La politique des otages

Le 16 septembre 1941, suite à un premier attentat individuel perpétré à Paris, métro Barbès, contre l'aspirant allemand Moser (le 21 août 1941) 12 otages juifs et communistes sont exécutés.
C'est encore en mesure de représailles à l'exécution d'un officier allemand, que Guy Môquet et 26 autres otages sont exécutés le 22 octobre 1941 à Châteaubriant, comme 21 otages à Nantes et 5 à Paris.
Un nouvel officier allemand est abattu à Bordeaux le 21 octobre 1941 : en mesure de représailles, 51 otages sont fusillés les 23 et 24 octobre 1941 à Souges, près de Bordeaux.

Les fusillés de Souges

 

Le Code des otages

Les internés communistes de zone occupée sont les premiers touchés par la politique des otages mise en œuvre par les autorités allemandes après les premiers attentats individuels visant des officiers de la Wehrmacht en août 1941. Le 30 septembre 1941, Otto von Stülpnagel chef de l'administration militaire d'occupation, définit, dans une ordonnance, un « code des otages » : pour un soldat allemand exécuté, 50 à 100 otages français seront fusillés.

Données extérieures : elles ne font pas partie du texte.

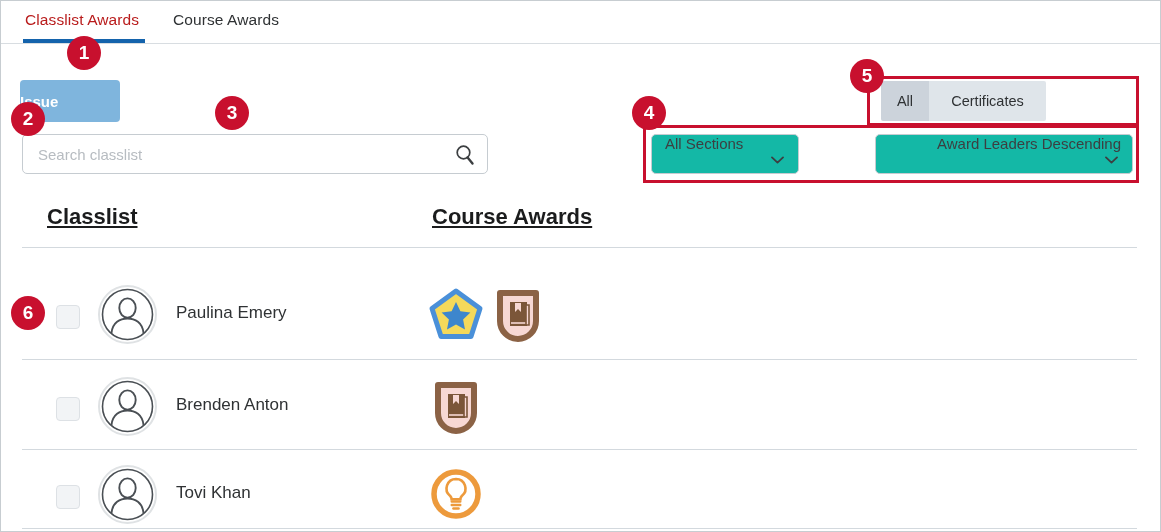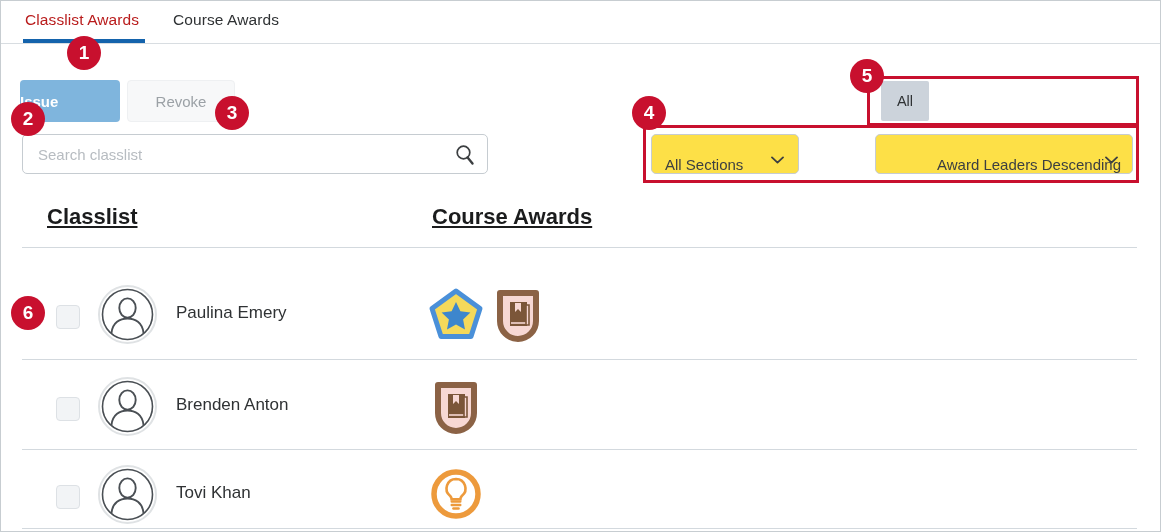--- a/index.html
+++ b/index.html
@@ -128,22 +128,22 @@
   .tg-all { width: 48px; }
   .tg-badges { width: 88px; }
   .tg-certs { width: 117px; }
 
   
   .dd {
     position: absolute;
     height: 40px;
     border: 1px solid #c6ccd1;
     border-radius: 5px;
-    background: #fde047;
-    display: flex; align-items: flex-end;
+    background: #14b8a6;
+    display: flex; align-items: flex-start;
     cursor: pointer;
   }
   .dd-sections { left: 650px; top: 133px; width: 148px; }
   .dd-sort { left: 874px; top: 133px; width: 258px; padding-left: 48px; }
   .dd-label {
     font-size: 15px;
     color: #3c3f41;
     padding-left: 13px;
     white-space: nowrap;
   }
@@ -249,37 +249,37 @@
       <span class="tab-underline"></span>
     </div>
     <div class="tab tab-inactive">
       <span>Course Awards</span>
     </div>
   </div>
 
   <div class="seg-issue">
     <span>Issue</span>
   </div>
-  <div class="seg-revoke">
-    <span>Revoke</span>
-  </div>
 
   <div class="search-wrap">
     <input class="search-input" type="text" placeholder="Search classlist" style="">
     <span class="search-icon">
       <svg viewBox="0 0 24 24" width="24" height="24">
         <circle cx="10.5" cy="9.5" r="6.3" fill="none" stroke="#3c3f41" stroke-width="1.7"></circle>
         <line x1="14.6" y1="14.4" x2="19.5" y2="20.5" stroke="#3c3f41" stroke-width="2.4" stroke-linecap="round"></line>
       </svg>
     </span>
   </div>
 
   <div class="toggle-group">
     <div class="toggle-btn tg-all sel">
       <span>All</span>
+    </div>
+    <div class="toggle-btn tg-certs">
+      <span>Certificates</span>
     </div>
   </div>
 
   <div class="dd dd-sections">
     <span class="dd-label">All Sections</span>
     <span class="chev">
       <svg viewBox="0 0 13 8" width="13" height="8">
         <polyline points="1,1.4 6.5,6.6 12,1.4" fill="none" stroke="#3c3f41" stroke-width="1.8" stroke-linecap="round" stroke-linejoin="round"></polyline>
       </svg>
     </span>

Ces otages doivent être choisi en priorité parmi les « communistes ou anarchistes » et, si possible, à titre de dirigeant.

 

 

95 communistes et Juifs subissent le même sort le 15 décembre 1941, après une nouvelle vague d'attentats ; les Juifs ont été sélectionnés dans le camp de Drancy, les autres, pour l'essentiel des communistes dont Gabriel Péri, au Fort de Romainville, dans les camps de Compiègne et de Châteaubriant, dans les prisons de Fresnes, de la Santé ou de Fontevrault.
Au total, plus de 800 otages sont exécutés en France entre septembre 1941 et octobre 1943.
L'objectif des autorités allemandes est clair : en exécutant des otages après chaque attentat, l'occupant espère semer la terreur et tourner l'opinion publique contre les « terroristes  ».
L'exécution de très jeunes otages, comme Guy Môquet, provoque au contraire, une certaine indignation et fait apparaitre ces jeunes comme des « martyrs de la barbarie nazie » .

 

 

Le 25 octobre 1941, le Général de Gaulle, à la BBC, rend hommage aux fusillé de Châteaubriant, Nantes, Paris et Bordeaux: « […] En fusillant nos martyrs, l'ennemi a cru qu'il allait faire peur à la France! La France va lui montrer qu'elle n'a pas peur de lui  […] ».

 

 

Des condamnations à mort par des tribunaux aux déportations

3.000 condamnés à mort sont fusillés suite à la sentence des tribunaux militaires allemands en France. Certains (plus de 200) sont exécutés suite à une condamnation à mort par les tribunaux français (mais nombre de résistants arrêtés par la police française sont livrés à l'occupant qui les condamne à mort).
Cependant, conscient que les fusillades suscitent la désapprobation de la population française, l'occupant allemand choisi, à partir de l'été 1942, de faire déporter vers les camps de concentration près de 45 000 personnes arrêtées pour fait de résistance.
À partir du printemps 1944, une répression brutale s'exerce sur les grands maquis, puis sur la population civile, le plus souvent avec la complicité de unités françaises des Groupes mobiles de réserve (GMR) et de la Milice.